Perhaps the biggest potential defenders of liberal ideas such as freedom of worship are the minority Shia and other heterodox Muslims. The Ahmadiyya have been under concerted attack since the 1970s, but in recent years radical Sunni violence against the country’s approximately 25-million-strong Shia community has gone from episodic to regular. This year alone, at least 60 Shia from the tiny Hazara community have been slaughtered by Sunni extremist groups such as Lashkar-e-Jhangvi. These Muslims’ very existence is threatened if Pakistan stays on its current path of denial and blaming the West for its most serious problems.

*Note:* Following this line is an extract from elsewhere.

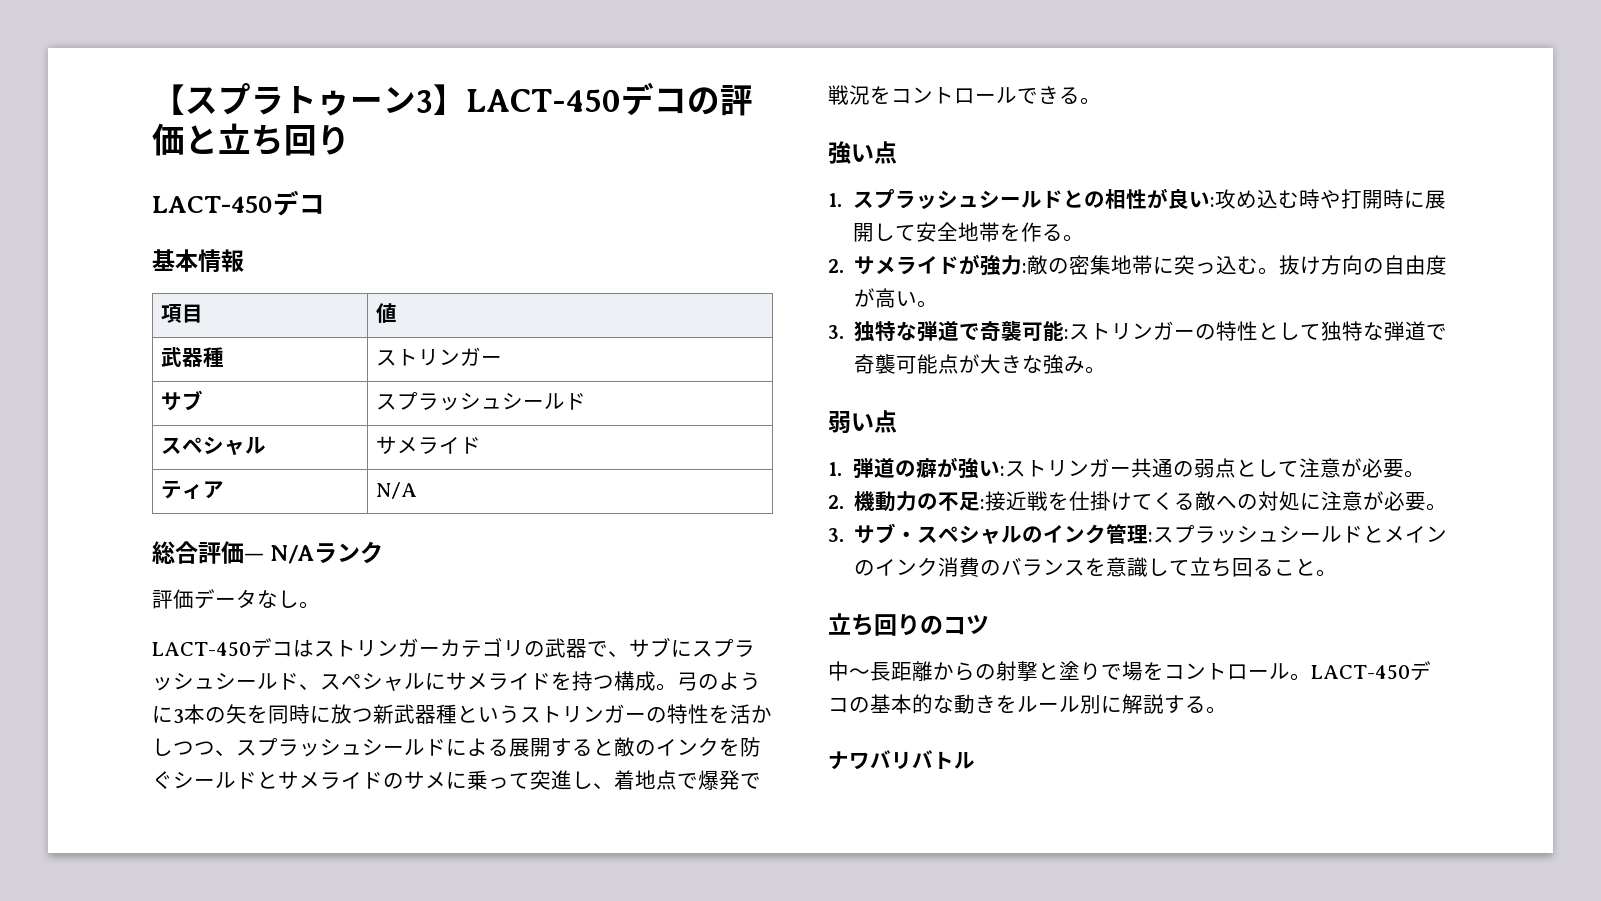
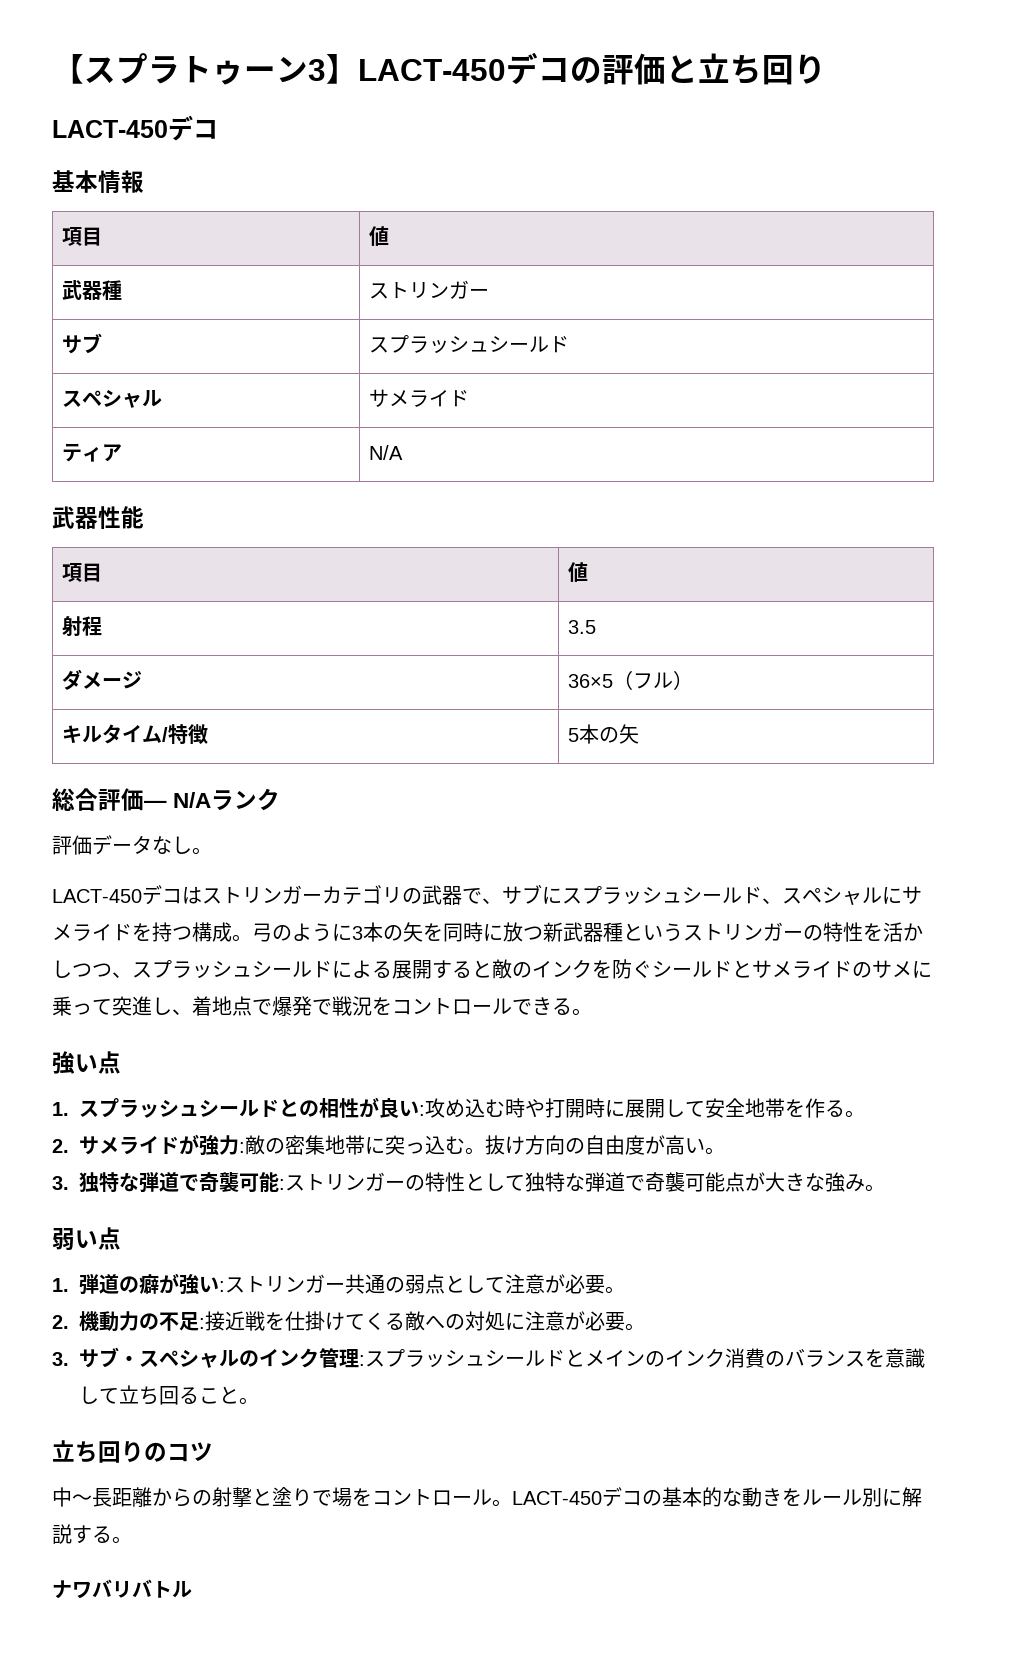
+ 武器性能
+ 項目 | 値
+ 射程 | 3.5
+ ダメージ | 36×5（フル）
+ キルタイム/特徴 | 5本の矢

Despite this potential, liberal ideas in Pakistan are yet to find an unapologetic political champion. Mr. Zardari’s ruling Pakistan Peoples Party broadly stands for religious tolerance and a peaceful South Asia, but it’s been utterly ineffectual in office. On the PPP’s watch, zealots have murdered the sitting governor of Punjab province and the only Christian cabinet minister. On Wednesday, police in Punjab demolished the minarets of an Ahmadiyya mosque under a harsh law that forbids the heterodox sect from identifying itself as Muslim or using Islamic symbols.

Pakistan may have to wait to find a truly effective liberal party, but in the meantime nothing prevents the international community from supporting the ideas that could make this possible. This means focusing aid on groups and individuals that stand for democracy, free speech, women’s empowerment and the preservation of local cultures. As far as possible, contact with the military should be limited to pressuring it to end support for transnational terrorism, and to educating officers on how more successful Muslim-majority countries have managed to strike an appropriate civil-military balance.

Needless to say, winning the war of ideas in Pakistan won’t be easy. But it’s an uphill struggle, not a lost cause. The alternative, turning to autocrats and demagogues, will only produce more radical Islam and more anti-American rhetoric in what is already known as the most dangerous place on earth.